Nella parte centrale della stagione è evidente un netto calo, quasi che le sei puntate fossero effettivamente troppe per quanto vi era effettivamente da raccontare. Tempi morti, dialoghi allungati, personaggi secondari che perdono di profondità e altri del tutto inesplorati salvo ricomparire improvvisamente quando la storia ne abbisogna. Allo stesso modo anche l’accompagnamento musicale perde di incisività, con poche canzoni che ben si adattano a quanto accada in scena, e una palese stanchezza si riflette anche nella missione da improvvisata detective di Pippa, con un’inutile e obbligata verve romantica innestata tra i due personaggi principali, non potente nemmeno contare sull’alchimia pressoché inesistente tra la Myers e il compagno di set Zain Iqbal.

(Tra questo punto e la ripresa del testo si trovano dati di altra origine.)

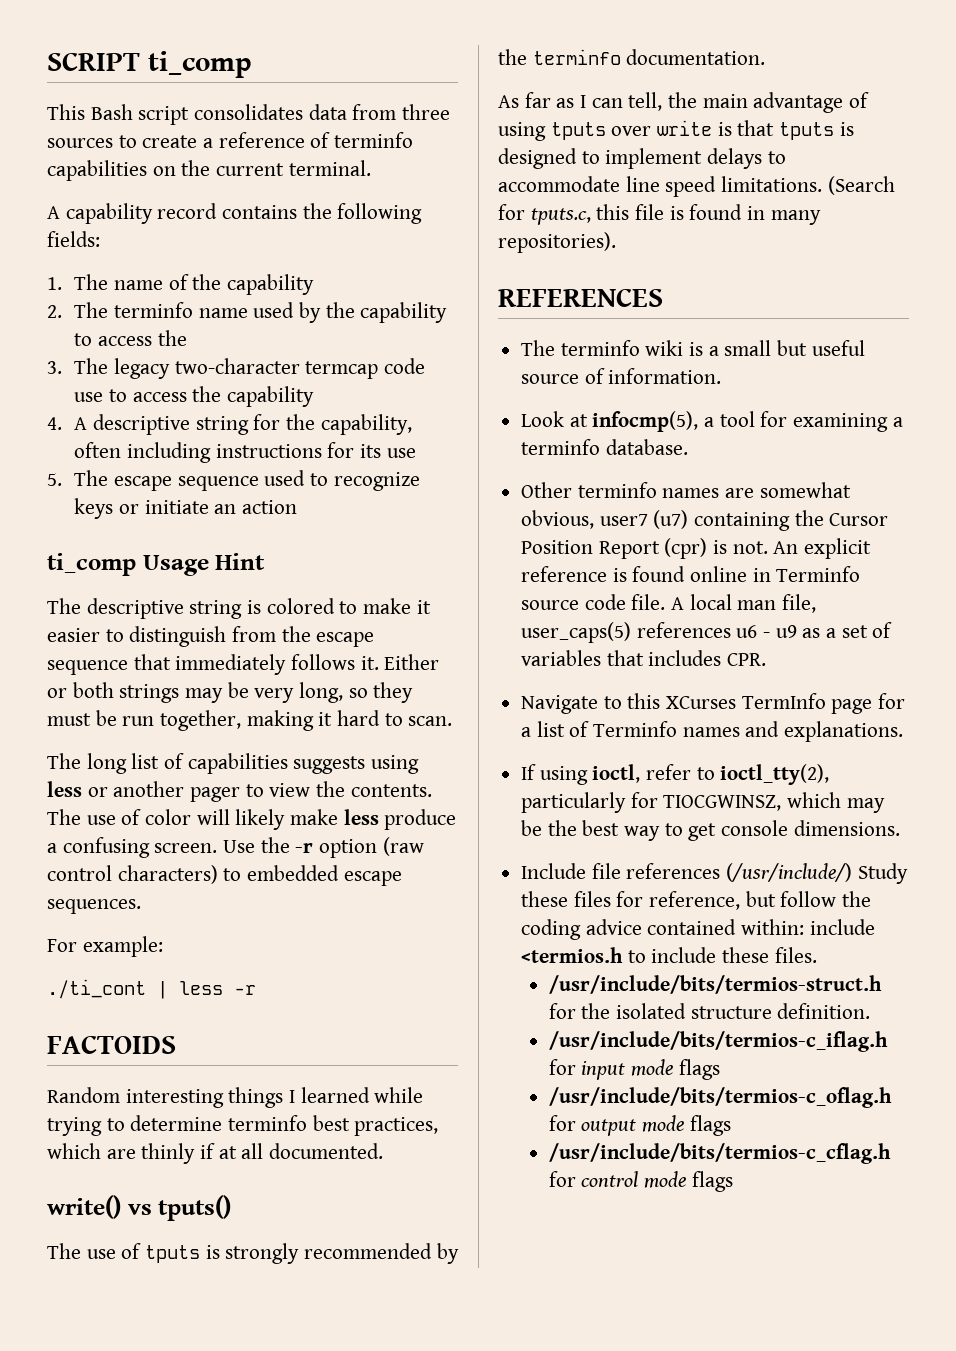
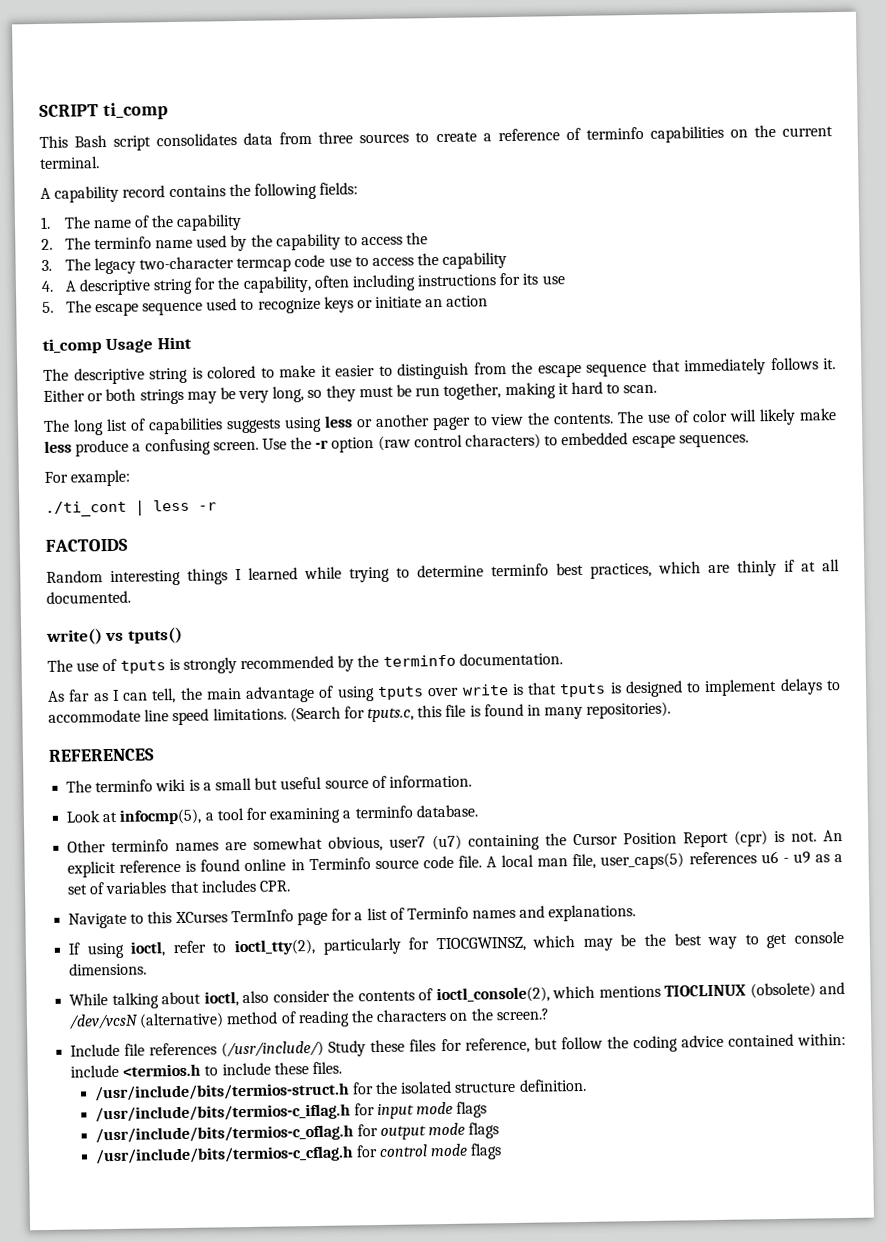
+ While talking about ioctl, also consider the contents of ioctl_console(2), which mentions TIOCLINUX (obsolete) and /dev/vcsN (alternative) method of reading the characters on the screen.?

Ma ancor più grave – non sappiamo quanto imputabile alle pagine scritte all’origine – è la gestione di diversi passaggi, nei quali i Nostri si ritrovano ad uscire da situazioni di impaccio con soluzioni last-minute o raffazzonate, privando di fatto di qualsiasi verosimiglianza il quadro generale, giacché tutto va come deve andare senza preoccuparsi troppo del realismo. Proprio il contesto, sia rappresentato da suddette situazioni o dall’inerzia di una comunità che sembra invisibile, vuoto palcoscenico per le indagini di una novella Sherlock Holmes in erba, è talmente anonimo da rendere ancor meno interessante la trama principale, che finisce per muoversi in maniera molto più verticale e stereotipata di quanto le premesse potessero far pensare.

Conclusioni finali

Quando in una miniserie di solo sei episodi quelli migliori sono il primo e l’ultimo, vuol dire che qualcosa non ha funzionato nella gestione narrativa e stilistica. Adattamento dell’omonimo romanzo, Come uccidono le brave ragazze ha sicuramente ottimi spunti – tra citazioni e atmosfere teen a tratti avvolgenti – e può contare sull’ottima prova della protagonista Emma Myers, che emerge ancora di più per via un cast di contorno relativamente anonimo. Ma è la sceneggiatura il problema principale, afflitta da cali di ritmo e da una gestione non sempre convincente di situazioni e personaggi, influenzando di fatto anche una messa in scena che procede a corrente alternata tra momenti efficaci e altri incolori.